=== What is expected ===
Omit the pictures from the entries below and retype everything else exactly.
Extracted material: Begin
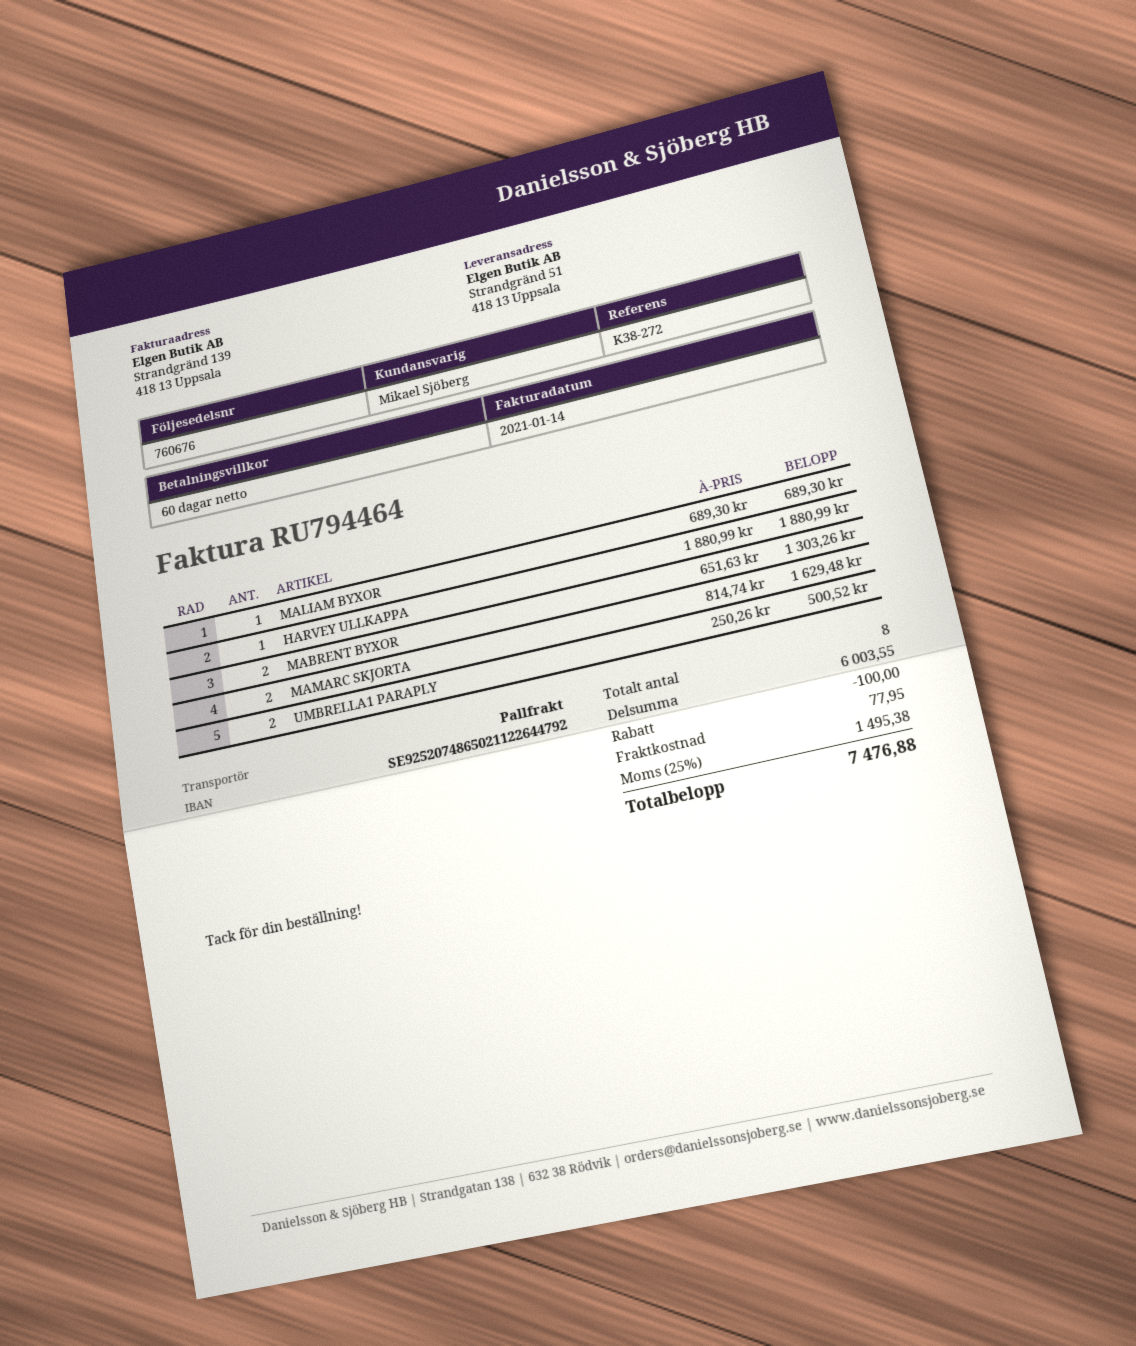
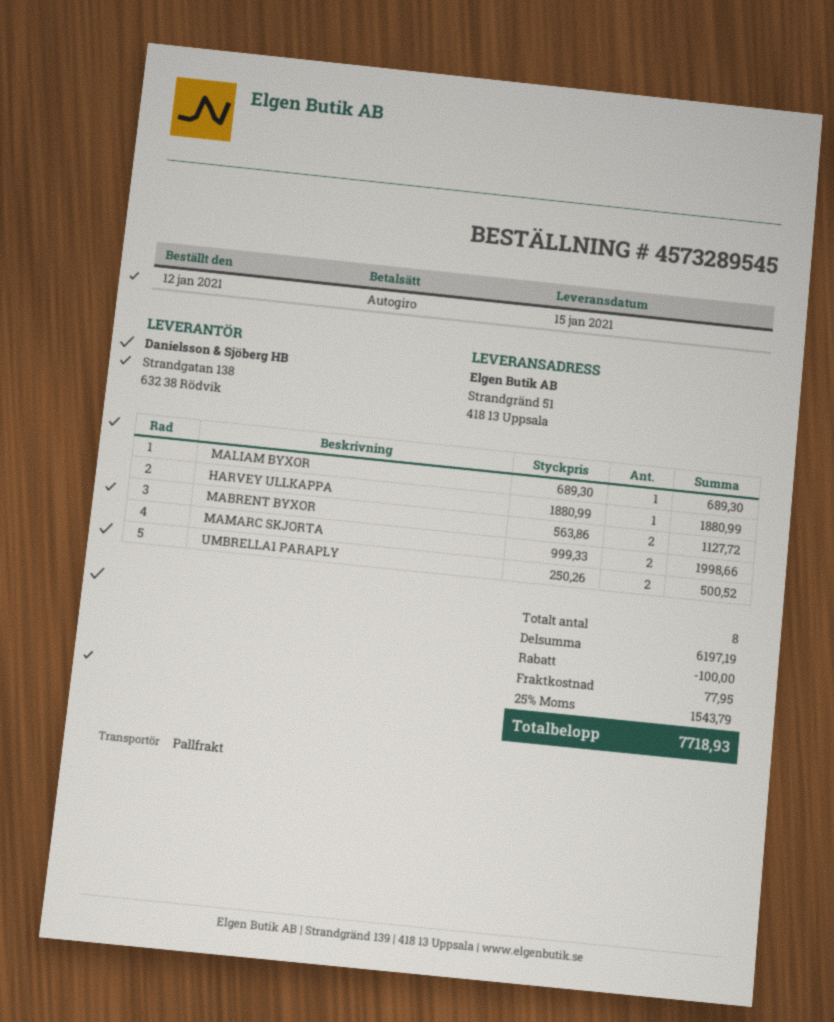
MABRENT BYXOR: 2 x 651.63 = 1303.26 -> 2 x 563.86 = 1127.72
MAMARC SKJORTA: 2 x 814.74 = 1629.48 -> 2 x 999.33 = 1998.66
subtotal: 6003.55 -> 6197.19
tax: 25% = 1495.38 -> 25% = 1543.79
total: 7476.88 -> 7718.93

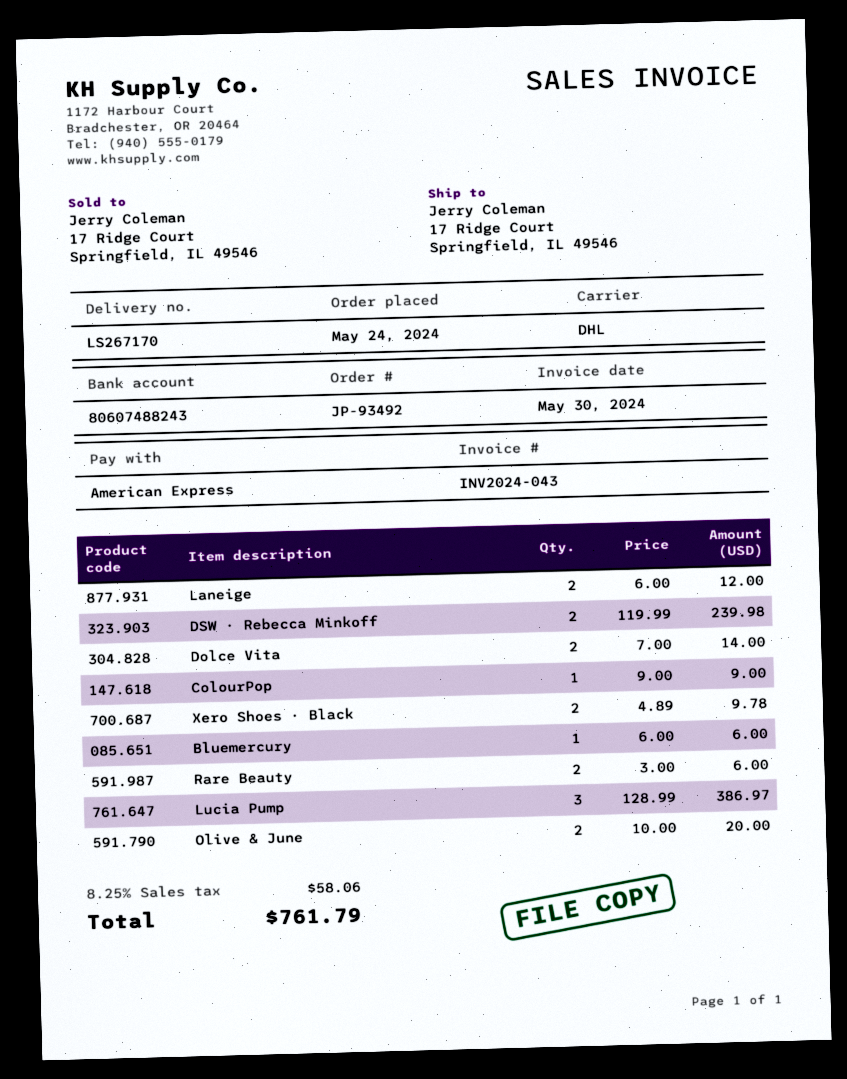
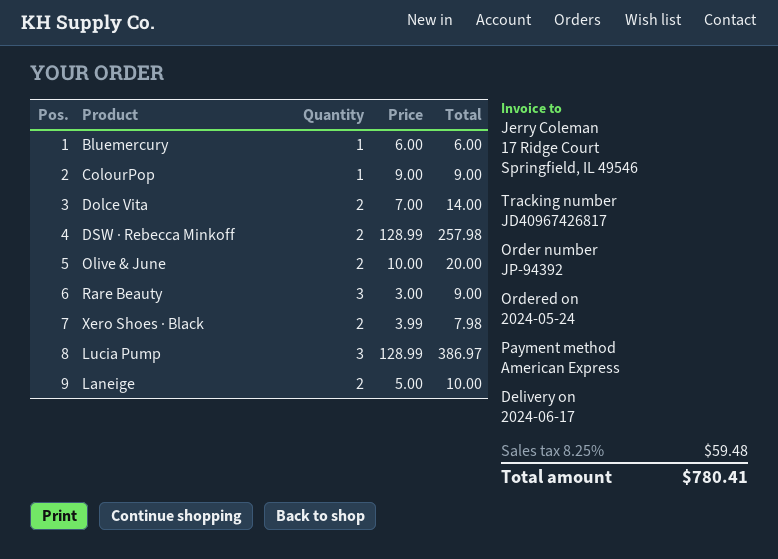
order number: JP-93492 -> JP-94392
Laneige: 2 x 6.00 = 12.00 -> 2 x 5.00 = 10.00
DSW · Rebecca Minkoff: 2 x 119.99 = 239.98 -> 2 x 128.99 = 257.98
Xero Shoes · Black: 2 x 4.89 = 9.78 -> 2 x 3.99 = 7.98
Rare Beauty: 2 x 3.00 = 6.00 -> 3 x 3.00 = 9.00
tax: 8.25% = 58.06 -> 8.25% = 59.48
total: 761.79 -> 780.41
Extracted material: End
=== Answer box ===
MABRENT BYXOR: 2 x 651.63 = 1303.26 -> 2 x 563.86 = 1127.72
MAMARC SKJORTA: 2 x 814.74 = 1629.48 -> 2 x 999.33 = 1998.66
subtotal: 6003.55 -> 6197.19
tax: 25% = 1495.38 -> 25% = 1543.79
total: 7476.88 -> 7718.93

order number: JP-93492 -> JP-94392
Laneige: 2 x 6.00 = 12.00 -> 2 x 5.00 = 10.00
DSW · Rebecca Minkoff: 2 x 119.99 = 239.98 -> 2 x 128.99 = 257.98
Xero Shoes · Black: 2 x 4.89 = 9.78 -> 2 x 3.99 = 7.98
Rare Beauty: 2 x 3.00 = 6.00 -> 3 x 3.00 = 9.00
tax: 8.25% = 58.06 -> 8.25% = 59.48
total: 761.79 -> 780.41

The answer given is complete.